7 Ottobre 2025

Il licenziamento in assenza di un valido patto di prova determina recesso ad nutum e tutela reintegratoria attenuata

di Giulia Ponzo Scarica in PDF

I giudici di legittimità sono tornati a pronunciarsi sugli effetti del licenziamento intimato in assenza di un valido patto di prova, a seguito della pronuncia della Corte Costituzionale n. 128/2024, che ha dichiarato l’illegittimità costituzionale dell’art. 3, comma 2, D.Lgs. n. 23/2015.

Con la sentenza n. 24201/2025 la Corte di Cassazione ha colto l’occasione per ripercorrere gli orientamenti giurisprudenziali circa gli effetti del licenziamento irrogato in costanza di un patto di prova nullo, dalla formulazione dell’art. 18, St. Lav., antecedente la riforma del 2012, sino all’attuale previsione di cui all’art. 3, D.Lgs. n. 23/2015.

Preliminarmente, occorre rilevare come vi siano diverse fattispecie che determinano la nullità del patto di prova – che nella sentenza in commento i giudici di legittimità definiscono «nullità generica» – tra le quali ricorrono:

  1. la totale assenza del richiamo al predetto patto nel contratto di assunzione, o in un accordo antecedente o contestuale tra le parti;
  2. la mancata specifica indicazione nel contratto di assunzione delle mansioni che il dipendente è tenuto a espletare (in tale ipotesi, infatti, posto che la ratio sottesa al patto di prova è la reciproca valutazione delle parti, il datore di lavoro non potrebbe legittimamente recedere se non sono rappresentate le mansioni per le quali il dipendente è stato assunto e, quindi, quelle rispetto alle quali è stato “valutato”).

In tali ipotesi il patto di prova è nullo, ma tale nullità non si estende a tutto il contratto di lavoro, che quindi resta in essere, ma solo alla previsione contrattuale, sicché ne determina la “conversione” ab origine della definitività dell’assunzione del dipendente.

Pertanto, se nel periodo di vigenza del patto di prova il datore di lavoro può liberamente recedere dal contratto di lavoro (ex art. 1, L. n. 604/1966) senza che sussista alcuna ragione giustificatrice, qualora la clausola fosse nulla tale libera recedibilità verrebbe meno e il licenziamento sarebbe assoggettato alla verifica dei requisiti richiesti di legittimità del recesso previsti dalla normativa per la generalità dei licenziamenti.

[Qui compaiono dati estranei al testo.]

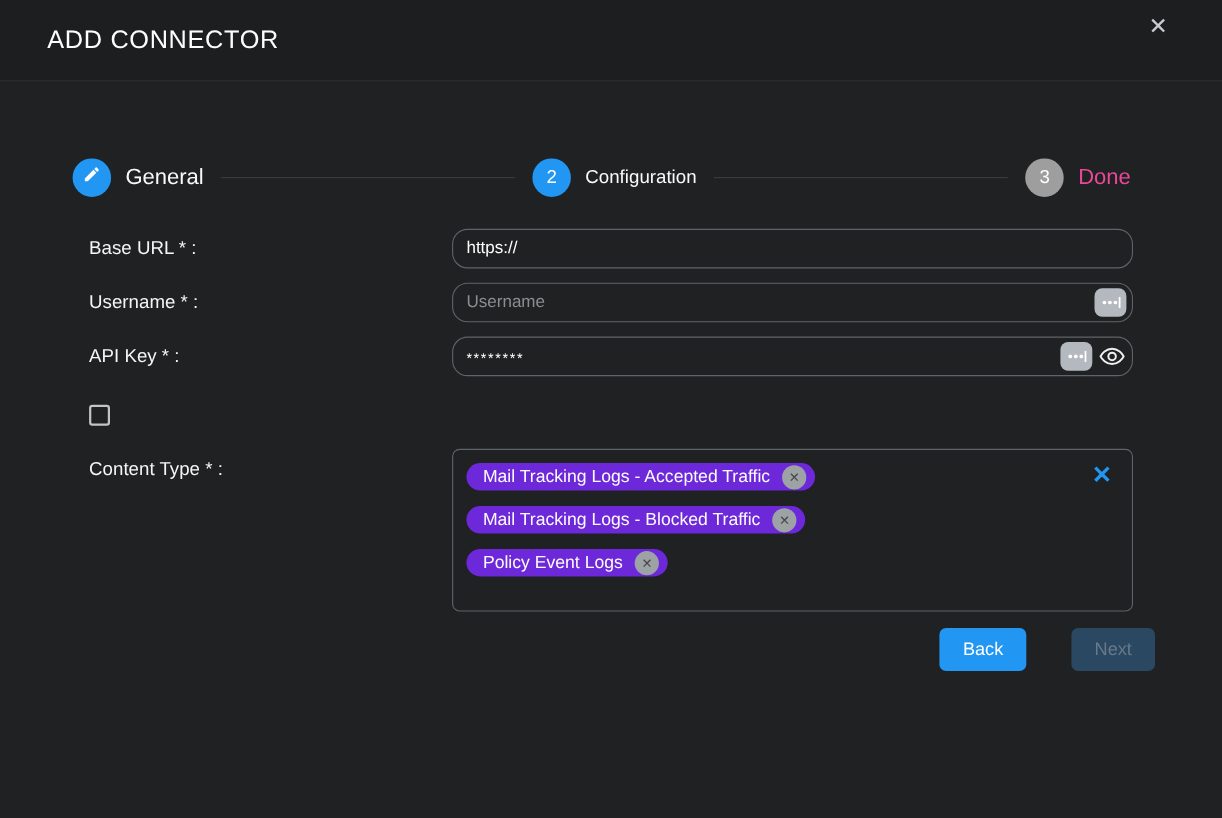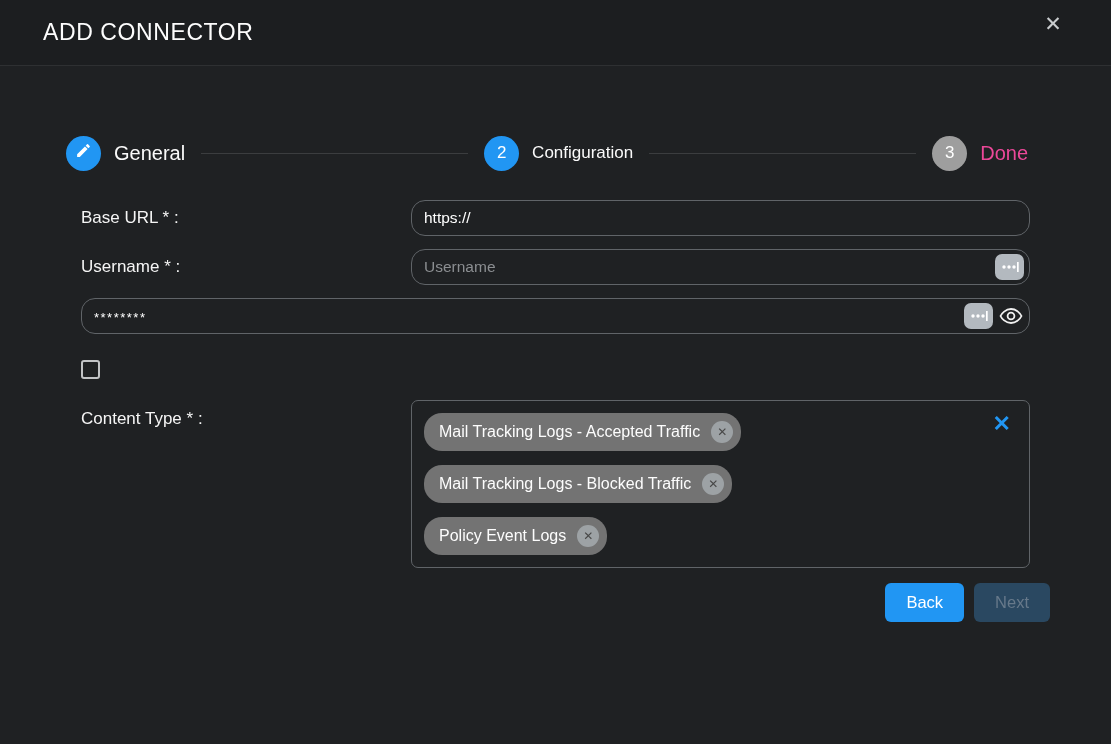--- a/index.html
+++ b/index.html
@@ -6,21 +6,21 @@
   html,body { width:1111px; height:744px; }
   body {
     background:#1f2123;
     font-family:"Liberation Sans","DejaVu Sans",sans-serif;
     color:#f2f2f2;
     overflow:hidden;
     position:relative;
   }
   
   .dialog-header {
-    height:66px;
+    height:74px;
     background:#1c1e20;
     border-bottom:1px solid #2e3032;
     display:flex;
     align-items:center;
     padding-left:43px;
     position:relative;
   }
   .dialog-title {
     font-size:23px;
     letter-spacing:.6px;
@@ -130,22 +130,22 @@
     position:relative;
     min-height:148px;
     border:1px solid #606468;
     border-radius:7px;
     padding:12px 12px;
   }
   .chip-list { display:flex; flex-direction:column; gap:14px; }
   .chip {
     display:flex; align-items:center; gap:11px;
     width:fit-content;
-    height:38px;
-    background:#737373;
+    height:25px;
+    background:#6d28d9;
     border-radius:18px;
     padding:0 8px 0 15px;
     font-size:16px;
     color:#fdfdfd;
     white-space:nowrap;
   }
   .chip-remove {
     width:22px;height:22px;
     border-radius:50%;
     background:#9da2a5;
@@ -174,20 +174,21 @@
     margin:15px 61px 0 0;
   }
   .btn {
     height:39px;
     border:none;
     border-radius:6px;
     font-size:16.5px;
     font-family:"Liberation Sans","DejaVu Sans",sans-serif;
     cursor:pointer;
     padding:0 21px;
+    margin-left:31px;
   }
   .btn-back { background:#2196f3; color:#fff; }
   .btn-next { background:#2a4861; color:#67798a; cursor:default; }
 </style>
 </head>
 <body>
 
 <div class="dialog-header">
   <div class="dialog-title">ADD CONNECTOR</div>
   <button class="close-btn">✕</button>
@@ -234,20 +235,21 @@
             <circle cx="3" cy="6" r="1.7" fill="#fff"></circle>
             <circle cx="8" cy="6" r="1.7" fill="#fff"></circle>
             <circle cx="13" cy="6" r="1.7" fill="#fff"></circle>
             <rect x="16" y="1" width="1.7" height="10" fill="#fff"></rect>
           </svg>
       </button>
     </div>
   </div>
 
   <div class="form-row">
+    <div class="row-label">API Key * :</div>
     <div class="field-wrap">
       <input class="text-input password" type="text" value="********" style="">
       <button class="ellipsis-btn r2">
         <svg width="18" height="12" viewBox="0 0 18 12">
             <circle cx="3" cy="6" r="1.7" fill="#fff"></circle>
             <circle cx="8" cy="6" r="1.7" fill="#fff"></circle>
             <circle cx="13" cy="6" r="1.7" fill="#fff"></circle>
             <rect x="16" y="1" width="1.7" height="10" fill="#fff"></rect>
           </svg>
       </button>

Ed è proprio sugli effetti del recesso datoriale intimato in costanza di un patto di prova nullo che la sentenza in commento ha ripercorso i suoi orientamenti: l’art. 18, comma 2, St. Lav., a seguito delle modifiche apportate dalla L. n. 92/2012, prevedeva che il licenziamento ad nutum intimato in assenza del patto di prova fosse illegittimo in assenza di una giusta causa o giustificato motivo, con conseguente applicazione della c.d. tutela reintegratoria attenuata (ex art. 18, comma 4).

Successivamente, con il D.Lgs. n. 23/2015, la giurisprudenza ha poi ritenuto che il licenziamento intimato in virtù del patto in commento nullo dovesse qualificarsi quale recesso ordinario e, quindi, assoggettato alla generale valutazione giudiziale in ordine alla sussistenza, o meno, del giustificato motivo o della giusta causa, con conseguente applicazione della mera tutela indennitaria (ex art. 3, comma 1). Tale conclusione muoveva dall’impossibilità di ricondurre tale ipotesi di illegittimo recesso a quelle previste dall’art. 3, comma 2 – ossia insussistenza del fatto materiale contestato al lavoratore nelle ipotesi di recesso per giusta causa e giustificato motivo soggettivo – per le quali è prevista la reintegra in servizio.

Deve, però, oggi approdarsi a una nuova conclusione a seguito della pronuncia della Corte Cost. n. 128/2024 di incostituzionalità della norma sopra richiamata, nella parte in cui non prevede che si applichi la tutela reintegratoria anche nelle ipotesi di licenziamento per giustificato motivo oggettivo in cui sia direttamente dimostrata in giudizio l’insussistenza del fatto materiale allegato dal datore di lavoro. Pertanto, il licenziamento intimato per mancato superamento del periodo di prova genericamente (però) nullo, integra un’ipotesi di recesso privo di giustificazione per insussistenza del fatto, con conseguente applicazione della c.d. tutela reintegratoria attenuata (ex art. 3, comma 2, D.Lgs. n. 23/2015), quindi reintegra nel posto di lavoro e indennità risarcitoria corrispondente al periodo dal giorno del licenziamento fino a quello dell’effettiva reintegrazione, dedotto quanto il lavoratore abbia percepito per lo svolgimento di altre atti, per un massimo di dodici mensilità.